Excerpted records below:

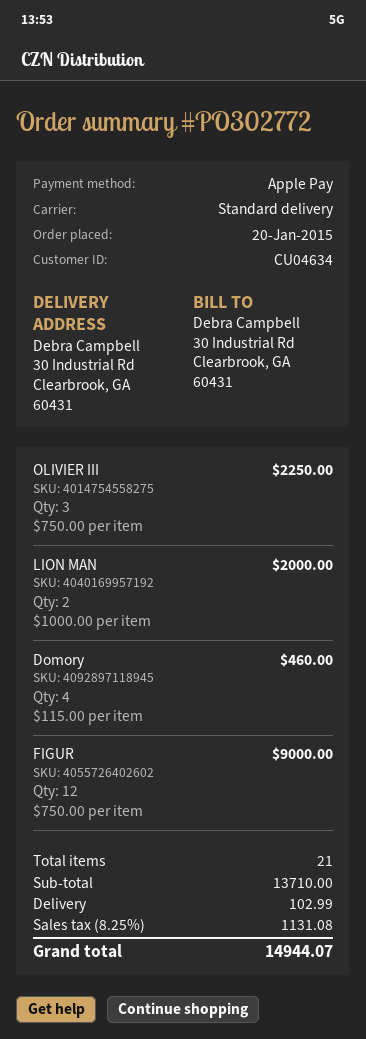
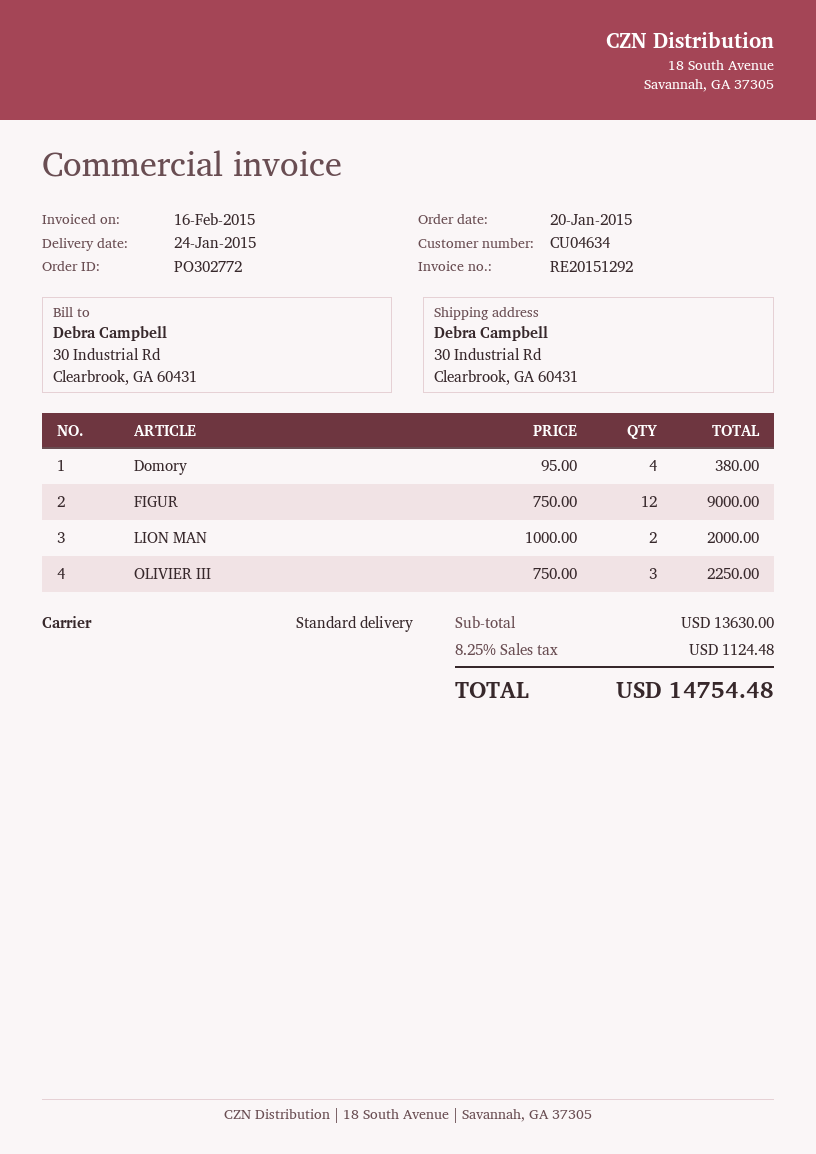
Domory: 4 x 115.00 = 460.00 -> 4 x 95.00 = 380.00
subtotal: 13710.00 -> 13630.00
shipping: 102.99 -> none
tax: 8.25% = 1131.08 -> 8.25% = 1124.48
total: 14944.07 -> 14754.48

End of Excerpted records.
Excerpted records below:

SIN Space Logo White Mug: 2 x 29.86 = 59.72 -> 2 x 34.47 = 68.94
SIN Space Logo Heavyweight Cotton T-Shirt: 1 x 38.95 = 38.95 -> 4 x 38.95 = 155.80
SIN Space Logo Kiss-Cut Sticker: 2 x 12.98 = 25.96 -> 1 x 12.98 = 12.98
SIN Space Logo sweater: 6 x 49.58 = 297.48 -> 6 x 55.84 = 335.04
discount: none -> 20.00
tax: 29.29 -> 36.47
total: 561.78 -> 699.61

End of Excerpted records.

Instructions for the task: Could you repeat exactly the lines above from the line with "subtotal: 13710.00 -> 13630.00" up to and including the line with "total: 14944.07 -> 14754.48", and only those?

Written response:
subtotal: 13710.00 -> 13630.00
shipping: 102.99 -> none
tax: 8.25% = 1131.08 -> 8.25% = 1124.48
total: 14944.07 -> 14754.48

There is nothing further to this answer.